The divorce process has its complexities, but having children complicates things further. No matter when the courts finalize the divorce, it is reasonable to assume that you or your ex-spouse has child support payments to make to the other.
Once the courts decide on an amount, you must abide by the parenting plan and continue to make the monthly payments or be in contempt of the court order. A modification appeal may be your answer.
Reasons for a modification order
As Florida statute states, it takes substantial, material and unanticipated changes in your circumstance for the courts to consider a modification of any of the divorce agreements.
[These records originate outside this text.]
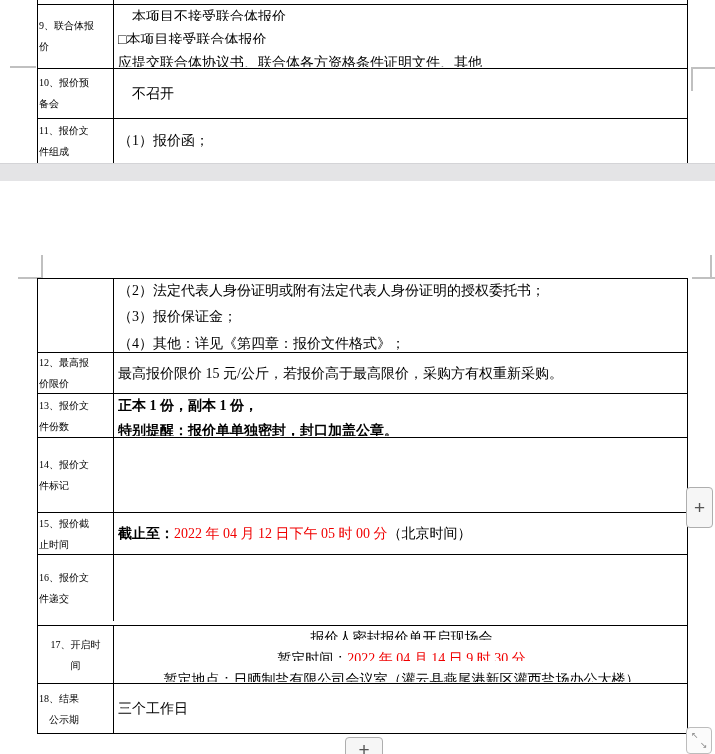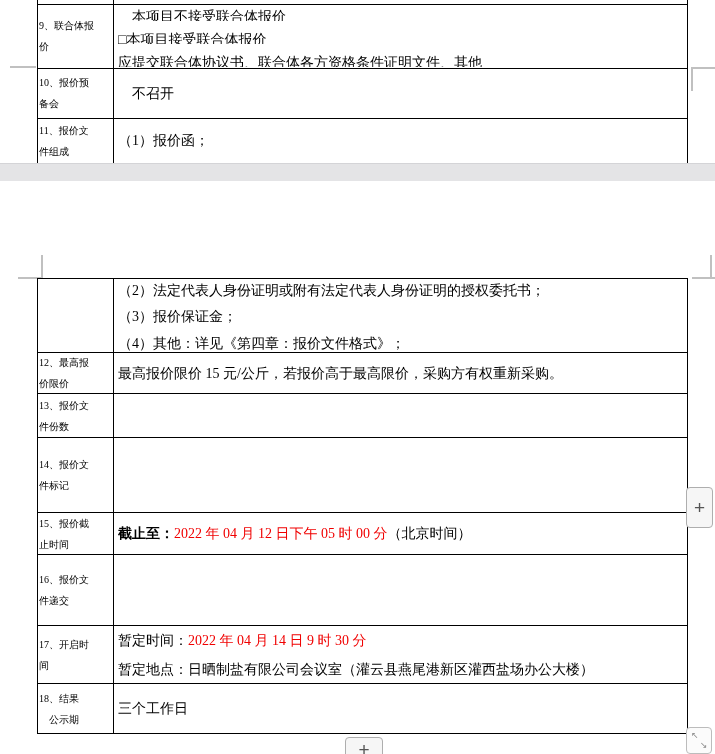"正本 1 份，副本 1 份，" div.tcontent { html: none -> <div> <div><span>正本 1 份，副本 1 份，</span></div> <div><span>特别提醒：报价单单独密封，封口加盖公章。</span></div> </div> }
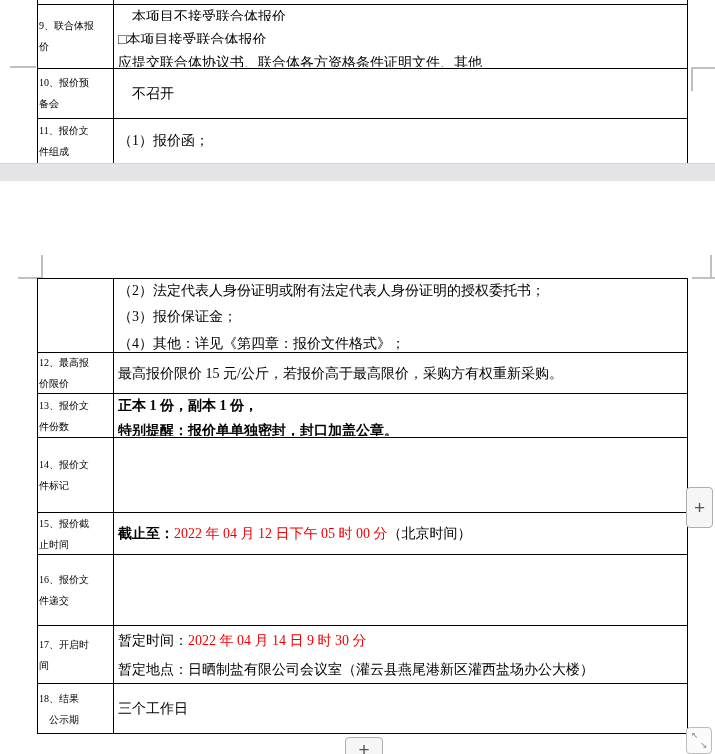"16、报价文" div.trow { flex-direction: none -> column }
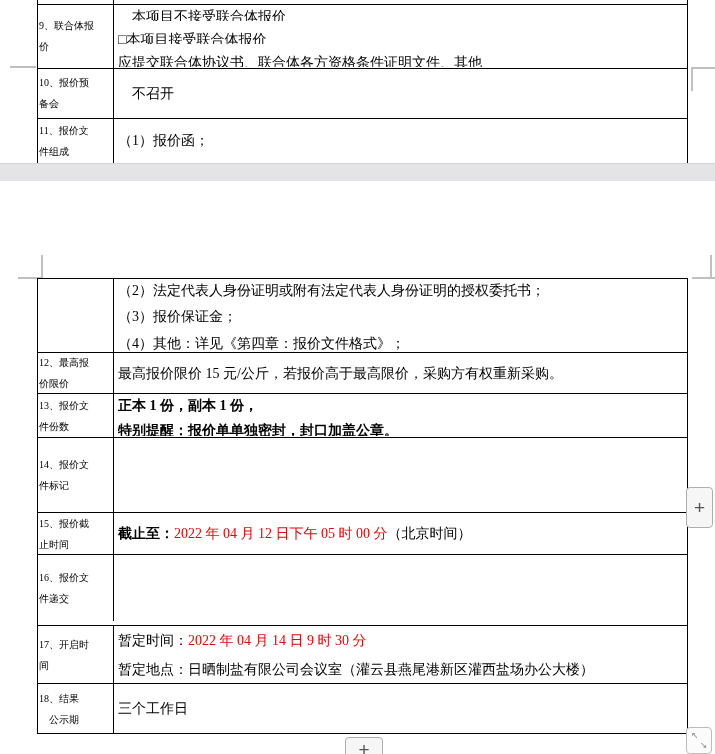"17、开启时" div.trow { text-align: none -> center }
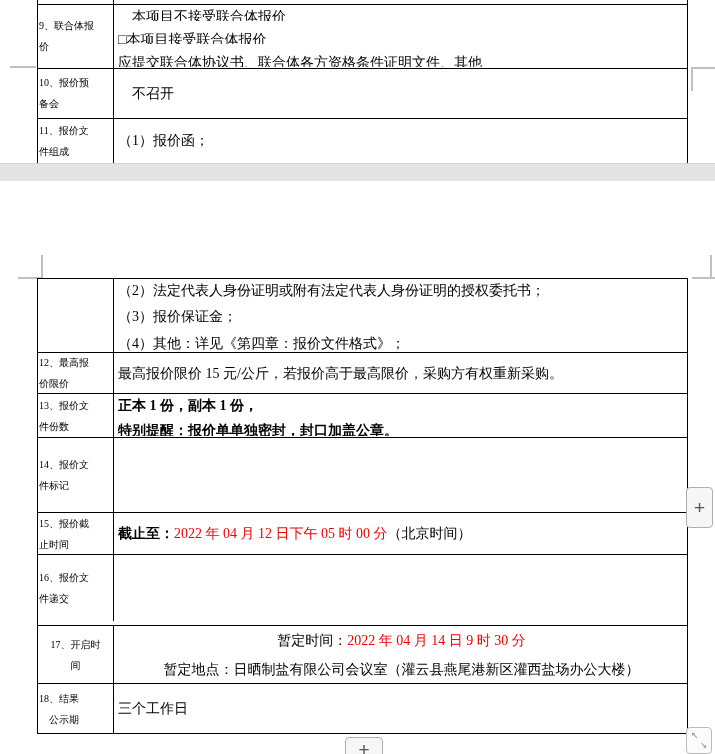"报价人密封报价单开启现场会" div.cline { html: none -> <div><span>报价人密封报价单开启现场会</span></div> }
This may include a loss of employment or a medical emergency that permanently impacts your life. It might also be a positive change. A big promotion or job relocation that puts you closer to your children may open up the possibility of changing the parenting schedule.
An important aspect of this is the unanticipated part. If the change was a reasonable consideration during the divorce proceedings, the courts likely factored that in already.
Filing a modification order
The courts highlight the best interests of the child when considering a modification order. That process takes time. If you are not sure whether your situation constitutes a substantial, material and unanticipated change, there are ways to find that out. If you believe your changes merit a modification, do not wait to file.
Filing the proper documents in an organized fashion is a technical process that may be very confusing. If filed incorrectly, you might receive a denial from the courts and have to start all over. Be sure to avoid that by having a comprehensive look at what you need to file as well as all the documents you need.